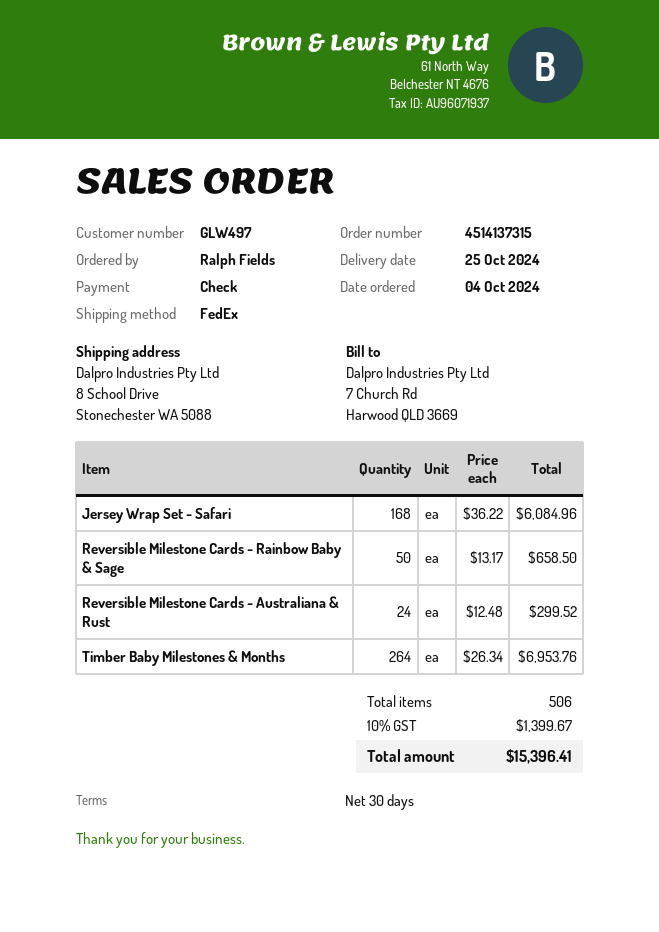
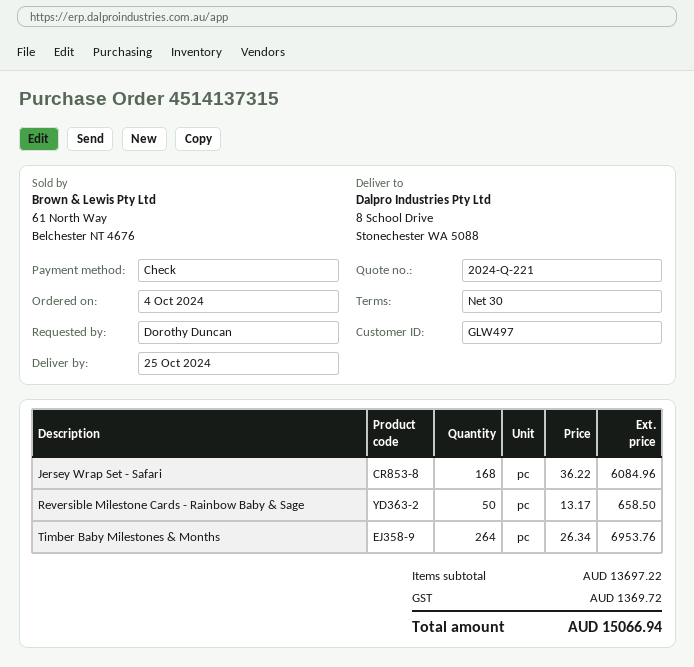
ordered by: Ralph Fields -> Dorothy Duncan
Reversible Milestone Cards - Australiana & Rust: 24 x 12.48 = 299.52 -> none
tax: 1399.67 -> 1369.72
total: 15396.41 -> 15066.94

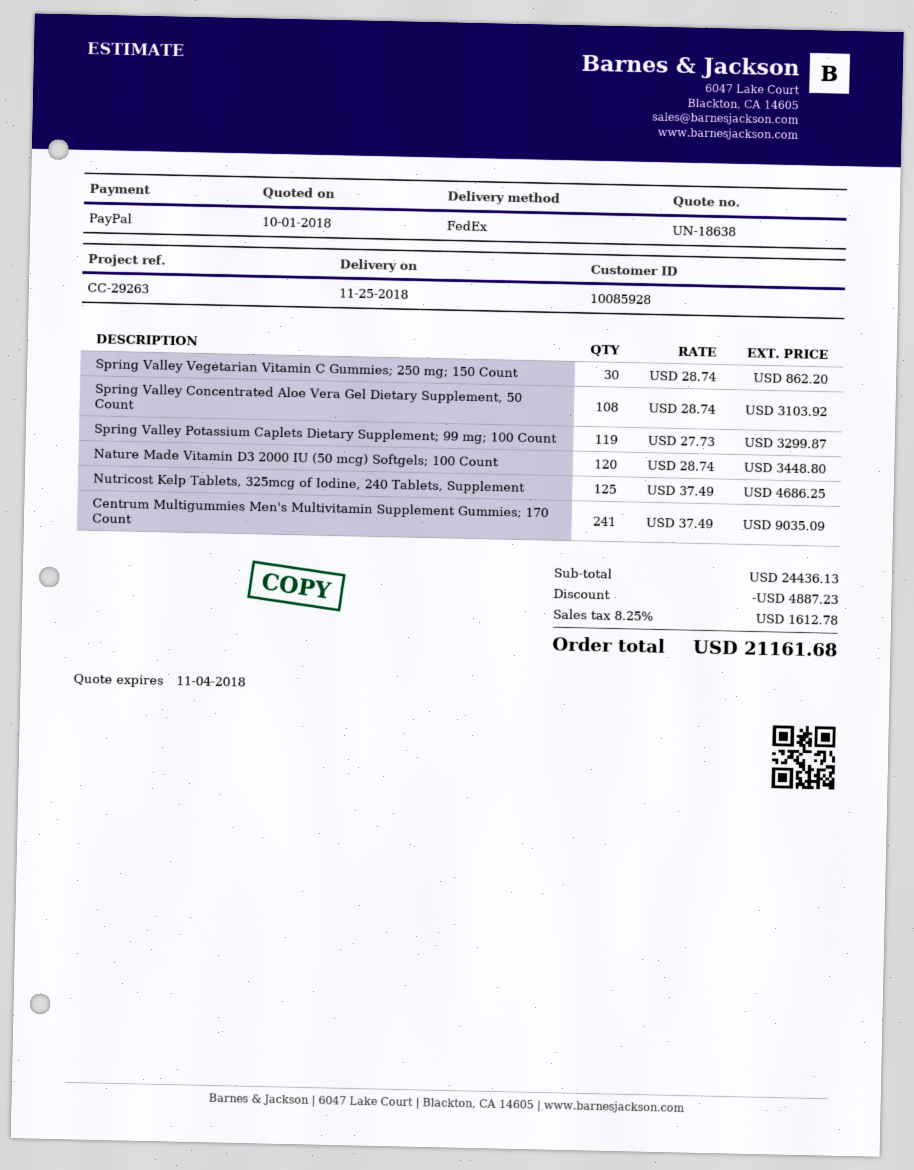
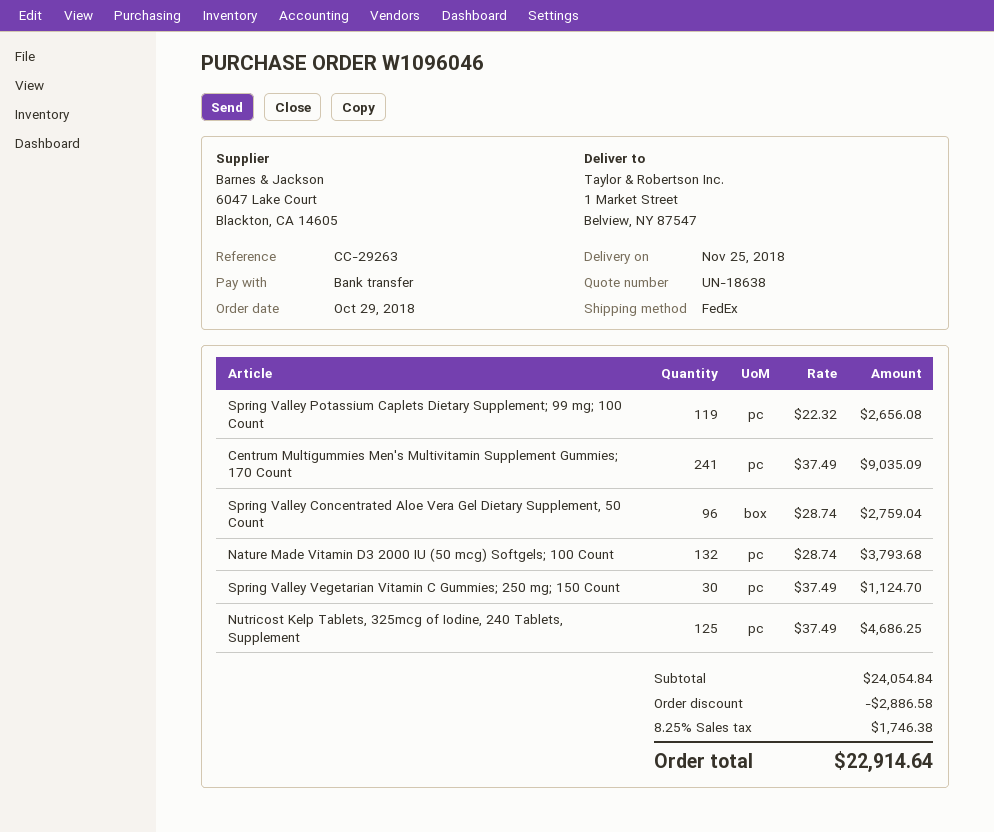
payment method: PayPal -> bank transfer
Spring Valley Vegetarian Vitamin C Gummies; 250 mg; 150 Count: 30 x 28.74 = 862.20 -> 30 x 37.49 = 1124.70
Spring Valley Concentrated Aloe Vera Gel Dietary Supplement, 50 Count: 108 x 28.74 = 3103.92 -> 96 x 28.74 = 2759.04
Spring Valley Potassium Caplets Dietary Supplement; 99 mg; 100 Count: 119 x 27.73 = 3299.87 -> 119 x 22.32 = 2656.08
Nature Made Vitamin D3 2000 IU (50 mcg) Softgels; 100 Count: 120 x 28.74 = 3448.80 -> 132 x 28.74 = 3793.68
subtotal: 24436.13 -> 24054.84
discount: 4887.23 -> 2886.58
tax: 8.25% = 1612.78 -> 8.25% = 1746.38
total: 21161.68 -> 22914.64

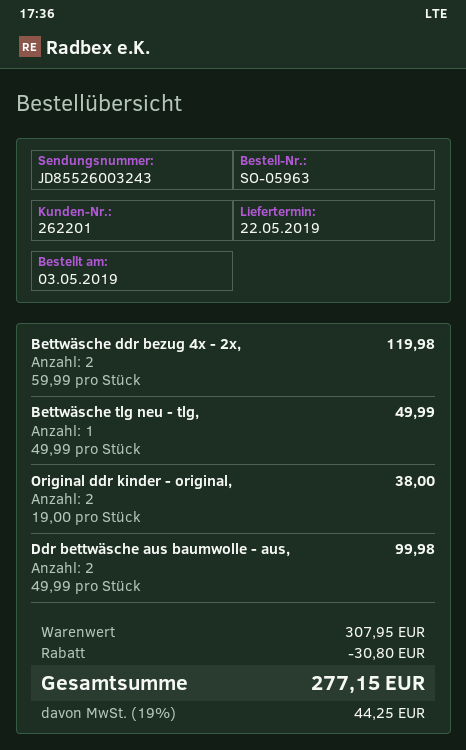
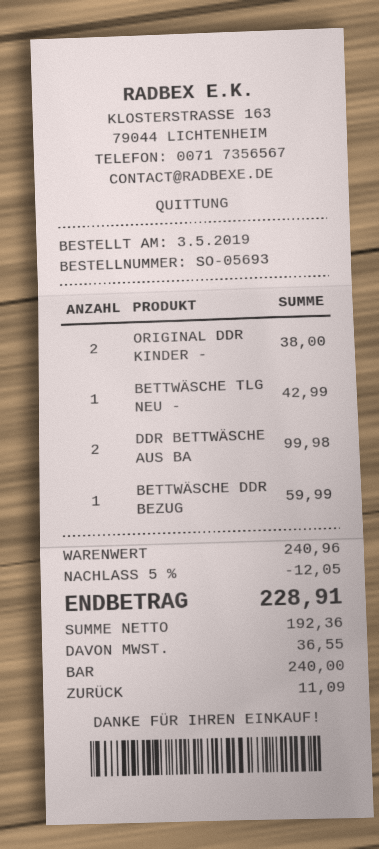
order number: SO-05963 -> SO-05693
Bettwäsche ddr bezug 4x - 2x,: 2 for 119.98 -> 1 for 59.99
Bettwäsche tlg neu - tlg,: 1 for 49.99 -> 1 for 42.99
subtotal: 307.95 -> 240.96
discount: 30.80 -> 12.05
tax: 44.25 -> 36.55
total: 277.15 -> 228.91

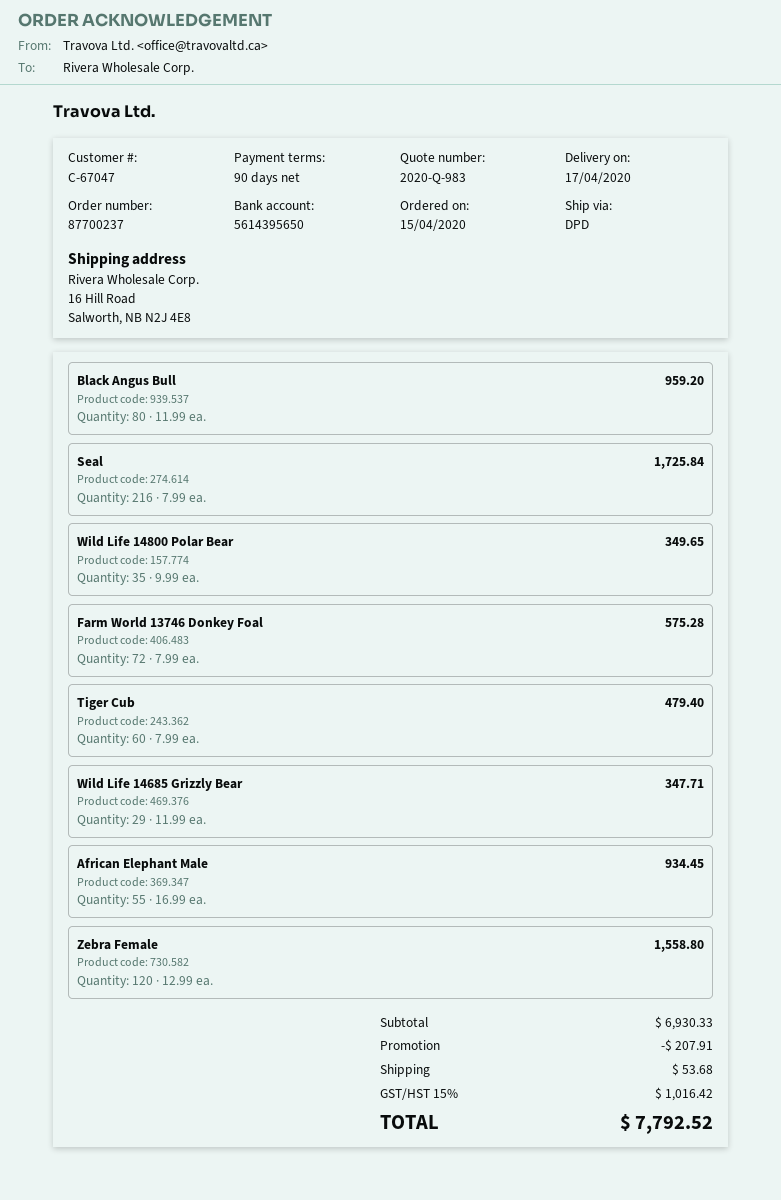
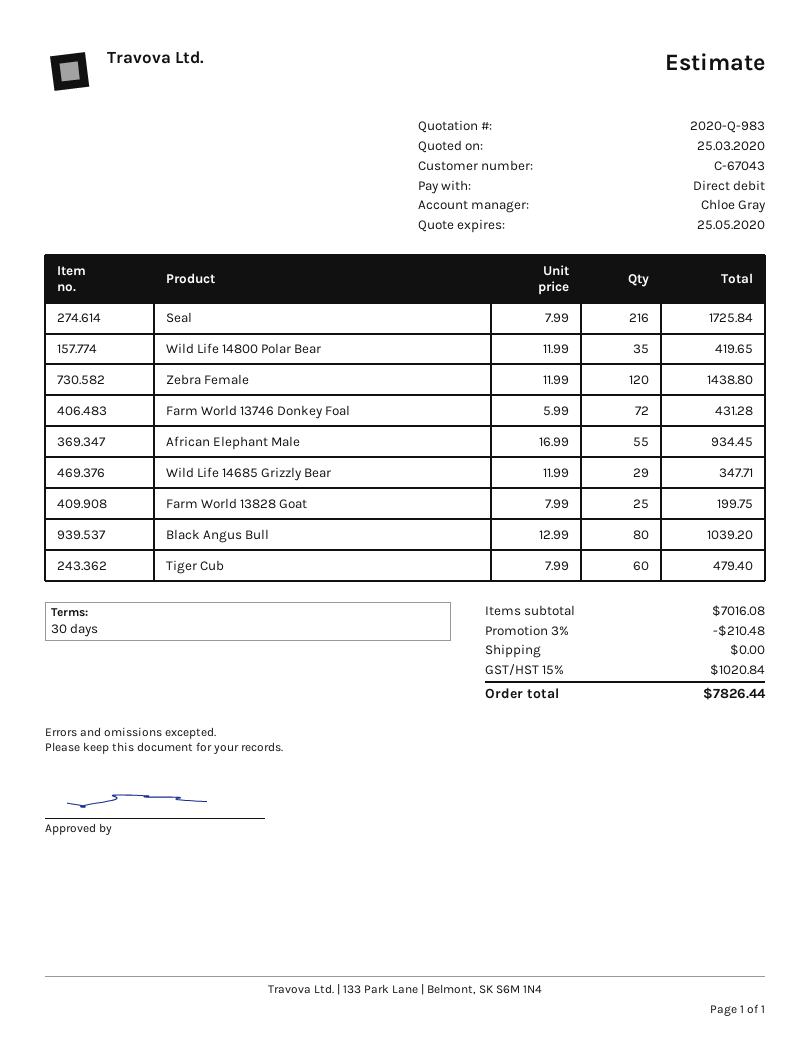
payment terms: 90 days -> 30 days
customer number: C-67047 -> C-67043
Black Angus Bull: 80 x 11.99 = 959.20 -> 80 x 12.99 = 1039.20
Wild Life 14800 Polar Bear: 35 x 9.99 = 349.65 -> 35 x 11.99 = 419.65
Farm World 13746 Donkey Foal: 72 x 7.99 = 575.28 -> 72 x 5.99 = 431.28
Zebra Female: 120 x 12.99 = 1558.80 -> 120 x 11.99 = 1438.80
Farm World 13828 Goat: none -> 25 x 7.99 = 199.75
subtotal: 6930.33 -> 7016.08
discount: 207.91 -> 210.48
shipping: 53.68 -> 0.00
tax: 15% = 1016.42 -> 15% = 1020.84
total: 7792.52 -> 7826.44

→ **WORK REQUEST**:
Pull each line holding "payment" out of the listing.

→ **EXERCISE ANSWER**:
payment method: PayPal -> bank transfer
payment terms: 90 days -> 30 days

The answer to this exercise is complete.